**Exercise**: Gather, from the data below, each line in which the word "same" occurs.
Provided records START
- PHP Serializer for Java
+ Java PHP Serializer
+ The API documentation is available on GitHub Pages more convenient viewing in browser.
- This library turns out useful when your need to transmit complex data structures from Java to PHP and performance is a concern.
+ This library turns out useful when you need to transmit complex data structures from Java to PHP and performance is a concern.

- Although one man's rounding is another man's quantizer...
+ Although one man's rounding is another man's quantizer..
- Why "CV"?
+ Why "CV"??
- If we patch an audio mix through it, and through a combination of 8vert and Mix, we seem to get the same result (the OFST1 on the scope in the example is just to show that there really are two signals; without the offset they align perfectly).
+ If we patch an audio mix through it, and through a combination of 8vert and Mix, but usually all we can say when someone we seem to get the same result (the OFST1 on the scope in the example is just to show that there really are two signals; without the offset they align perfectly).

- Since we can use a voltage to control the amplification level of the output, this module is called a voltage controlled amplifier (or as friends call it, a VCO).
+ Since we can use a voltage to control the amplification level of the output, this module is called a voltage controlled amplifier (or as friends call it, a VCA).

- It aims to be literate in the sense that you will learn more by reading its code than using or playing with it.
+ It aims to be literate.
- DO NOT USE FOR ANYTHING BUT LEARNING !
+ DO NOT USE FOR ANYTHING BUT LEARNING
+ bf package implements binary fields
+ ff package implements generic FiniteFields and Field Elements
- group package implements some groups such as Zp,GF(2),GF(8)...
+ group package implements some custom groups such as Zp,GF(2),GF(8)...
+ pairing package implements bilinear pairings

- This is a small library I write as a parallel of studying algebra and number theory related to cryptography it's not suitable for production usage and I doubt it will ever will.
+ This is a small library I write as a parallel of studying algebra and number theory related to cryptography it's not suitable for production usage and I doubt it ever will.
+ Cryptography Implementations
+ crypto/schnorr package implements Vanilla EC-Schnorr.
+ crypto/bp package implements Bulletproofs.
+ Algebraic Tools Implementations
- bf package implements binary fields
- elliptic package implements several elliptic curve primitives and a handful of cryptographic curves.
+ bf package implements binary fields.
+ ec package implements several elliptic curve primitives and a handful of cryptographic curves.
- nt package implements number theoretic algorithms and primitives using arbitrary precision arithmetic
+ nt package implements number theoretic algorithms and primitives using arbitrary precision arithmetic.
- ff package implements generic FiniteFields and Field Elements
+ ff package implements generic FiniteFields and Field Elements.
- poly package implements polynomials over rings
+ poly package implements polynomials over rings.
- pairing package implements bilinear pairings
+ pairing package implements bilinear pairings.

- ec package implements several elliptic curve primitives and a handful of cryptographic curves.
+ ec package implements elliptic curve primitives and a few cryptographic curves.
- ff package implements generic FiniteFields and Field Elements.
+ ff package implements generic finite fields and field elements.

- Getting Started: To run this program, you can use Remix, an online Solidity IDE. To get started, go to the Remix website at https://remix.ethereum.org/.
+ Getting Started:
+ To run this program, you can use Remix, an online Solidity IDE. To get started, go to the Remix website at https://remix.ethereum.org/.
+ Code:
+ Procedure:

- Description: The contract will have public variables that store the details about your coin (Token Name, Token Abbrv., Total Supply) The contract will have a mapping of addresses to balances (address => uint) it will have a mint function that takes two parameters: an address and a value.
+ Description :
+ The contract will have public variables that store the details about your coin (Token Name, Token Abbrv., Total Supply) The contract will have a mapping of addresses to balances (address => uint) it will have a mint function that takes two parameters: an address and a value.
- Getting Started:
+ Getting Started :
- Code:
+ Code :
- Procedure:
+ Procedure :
Provided records END
**Exercise response**:
- If we patch an audio mix through it, and through a combination of 8vert and Mix, we seem to get the same result (the OFST1 on the scope in the example is just to show that there really are two signals; without the offset they align perfectly).
+ If we patch an audio mix through it, and through a combination of 8vert and Mix, but usually all we can say when someone we seem to get the same result (the OFST1 on the scope in the example is just to show that there really are two signals; without the offset they align perfectly).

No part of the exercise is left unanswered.